Our next question comes from Kathy Miner with Cowen and Company. Your line is open.

Kathy Miner -- Cowen and Company -- Analyst

Thank you very much for taking the question. Just a couple. First, could you just clarify on the HIV that the royalty expires this year or is it some time during the year? And are there any other notable royalties that expire during 2021? Second question is on the adjusted cash receipts guidance that you gave. You said the increase was based both on the existing portfolio and on some of your recent additions but is there also any change in your expectations for distribution? And just last question is a little more big picture.

Do you expect drug pricing reform to increase or decrease the number, magnitude, and potential of royalties?

Pablo Legorreta -- Founder and Chief Executive Officer

Terry, can you take the questions, please?

Terry Coyne -- Executive Vice President, Chief Financial Officer

Yes. So on your question on HIV, what we've said is that we expect it to substantially end in 2021 and we have not been more specific than that. Your question on distributions as that relates to adjusted cash receipts, I assume you're referring to the distributions to noncontrolling interest. And in the back of our deck, we actually lay out what those different noncontrolling interests are -- or were for the quarter, and so that's a pretty good guide for you for how to think about what they'll look like going forward.

And then your last question was on drug pricing. And I think that Marshall is probably the best person to answer that one.

Marshall Urist -- Executive Vice President, Co-Head of Research, and Investments

Sure. Thanks, Terry. Good morning.
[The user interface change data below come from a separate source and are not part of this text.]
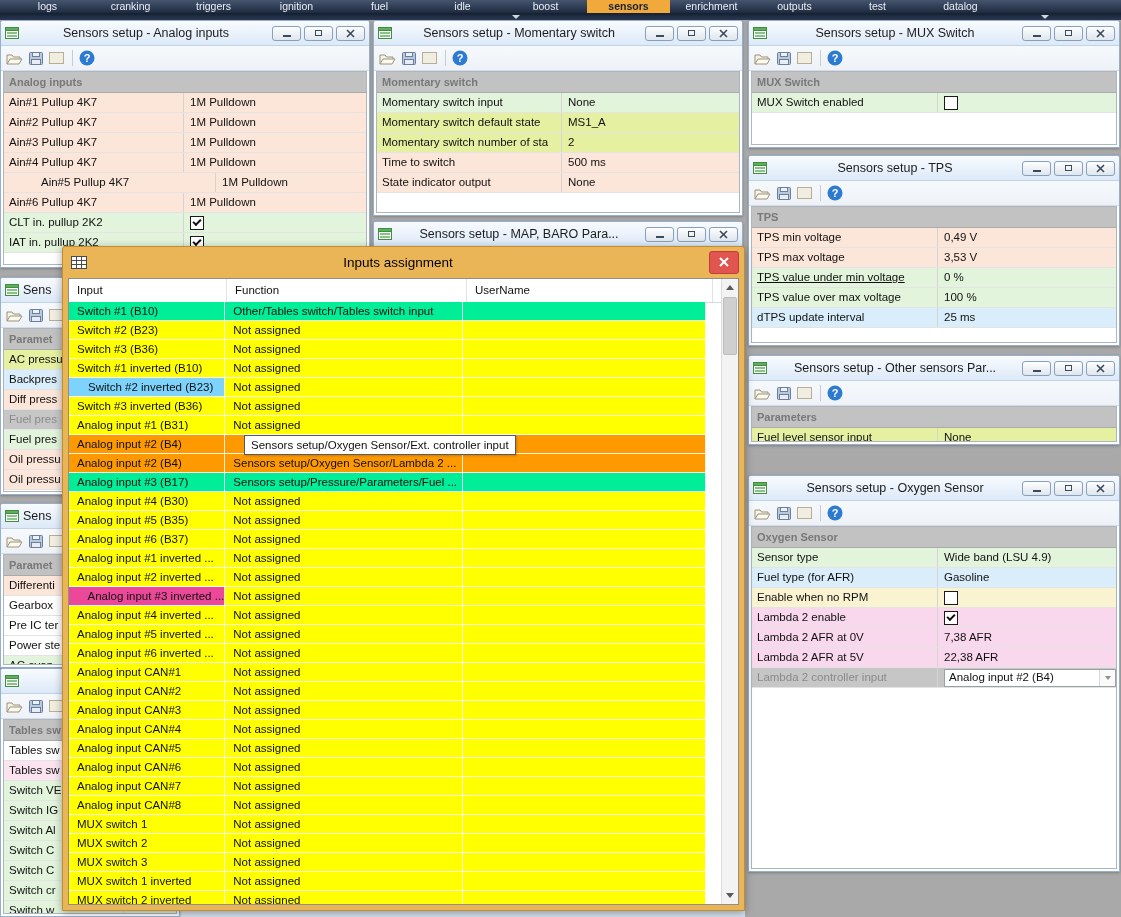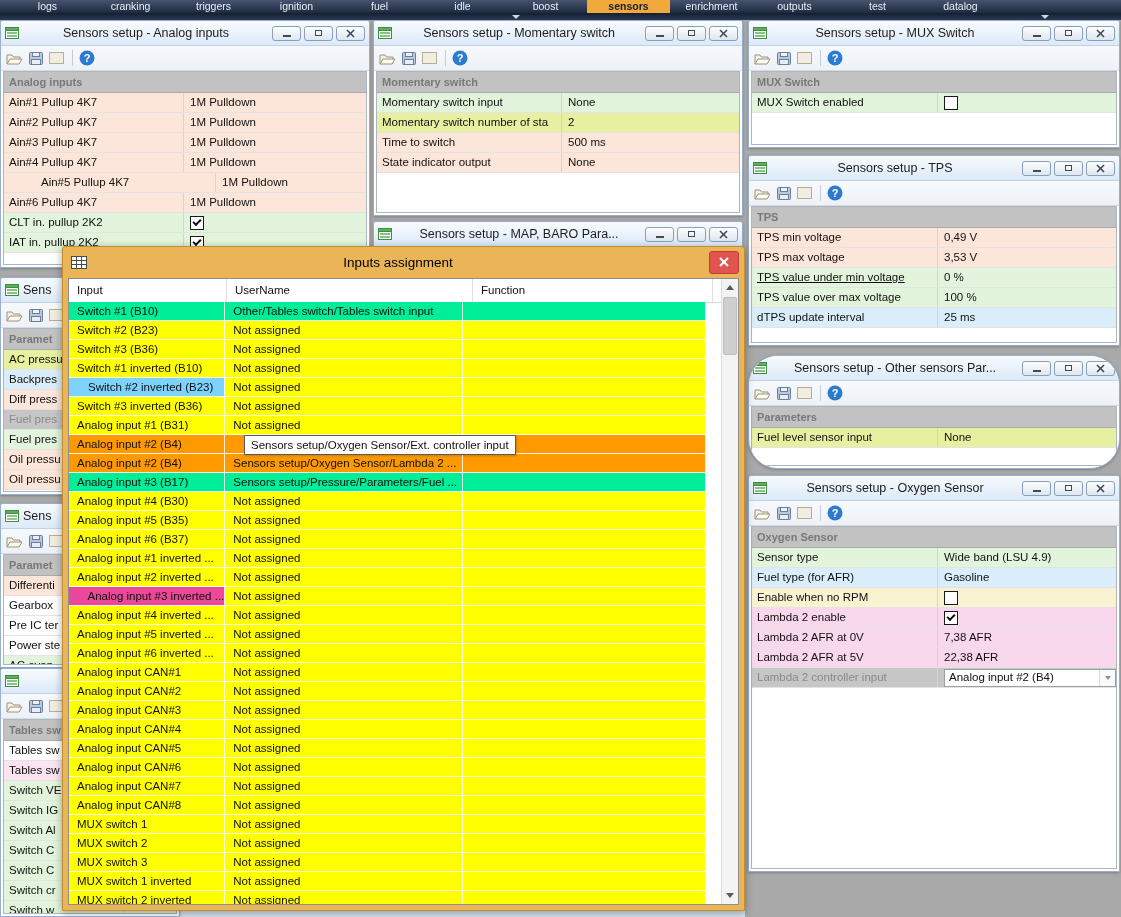"Momentary switch default state" div.prow { html: none -> <div> <span>Momentary switch default state</span> <span>MS1_A</span> </div> }
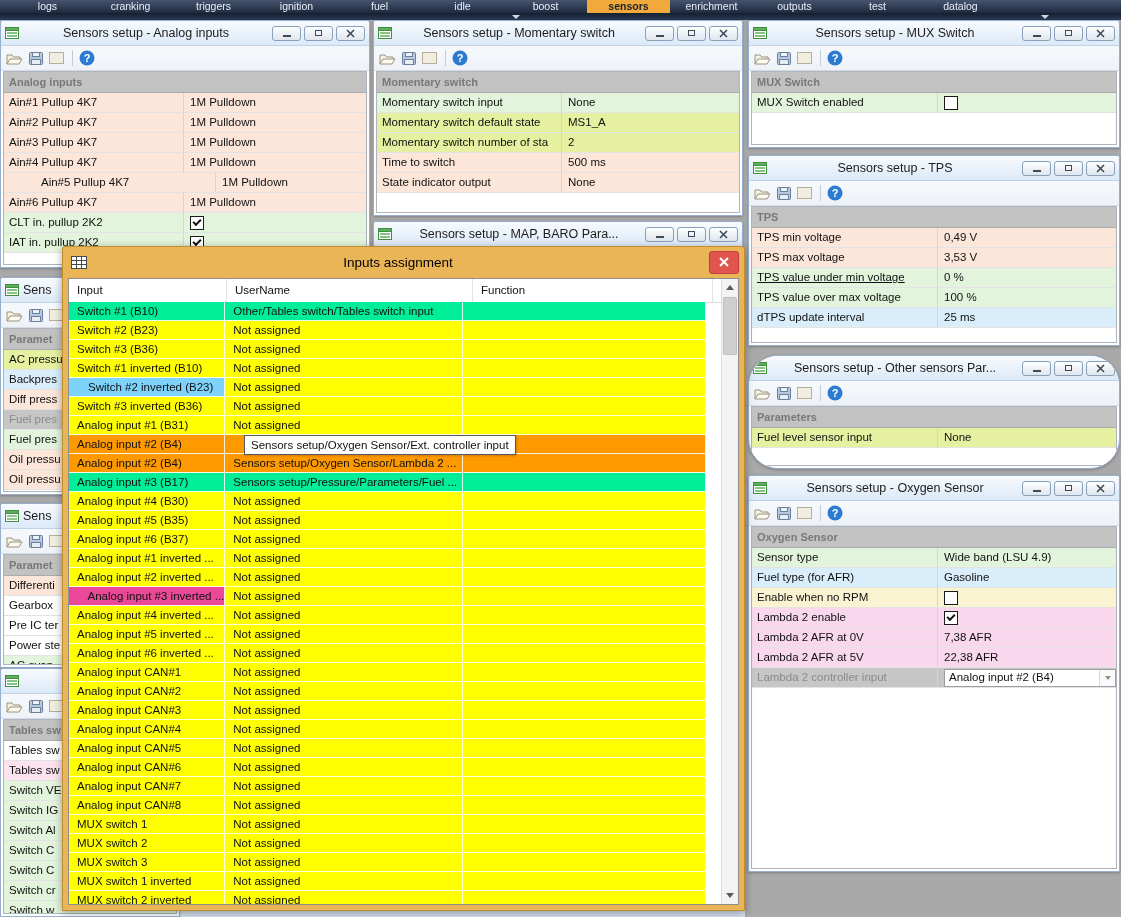"UserName" span.hc { order: before "Function" -> after "Function" }
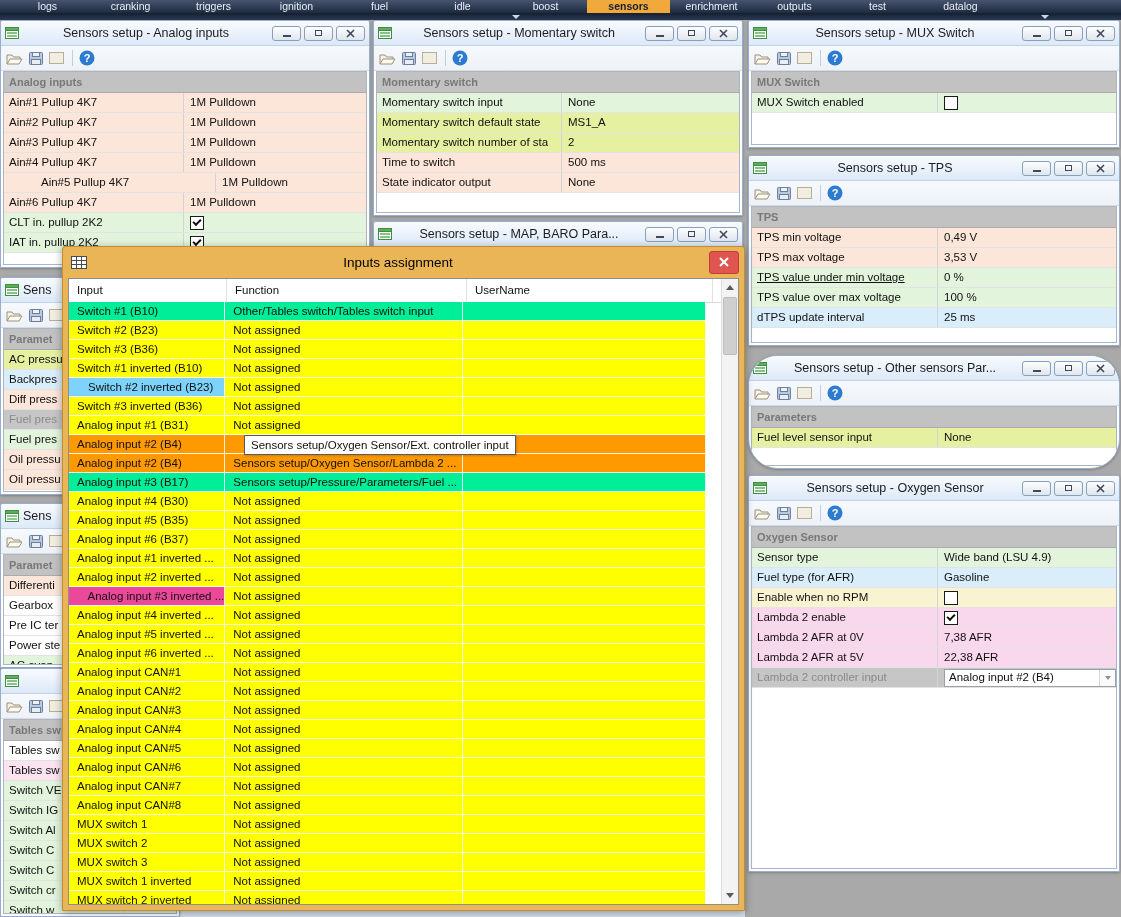"Sensors setup - Other sensors" div.win { border-radius: 30px -> none; height: 114px -> 90px }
Thanks for the question on this.

So specifically to your question of how we think what the outcome of -- what may happen on the drug pricing front could impact our opportunity set for royalties, and regardless of what happens, I think we are very optimistic about the size of our market, the number of companies that are going to be looking for some potential funding. I think certainly we're all watching what is going to happen in Washington and all of the stops and starts and puts and takes that we've seen. But I think we would -- we're focused on two things. One is, I think in terms of our current portfolio, we are -- we have a portfolio that's really diversified across products, therapeutic areas, marketers, geographies, payer types, all different types of diversification.

And we've really focused on important drugs that are -- that really impacts patients' lives. And so regardless of what happens, I think we feel good about where our portfolio stands now. I think looking forward, we really don't think that whatever happens will also meaningfully impact the number of new opportunities for us. When you look at the rate of company formation over the last few years, we see as a really encouraging leading indicator of the number of companies and the number of opportunities for us, the amount of innovation, how much is happening right now.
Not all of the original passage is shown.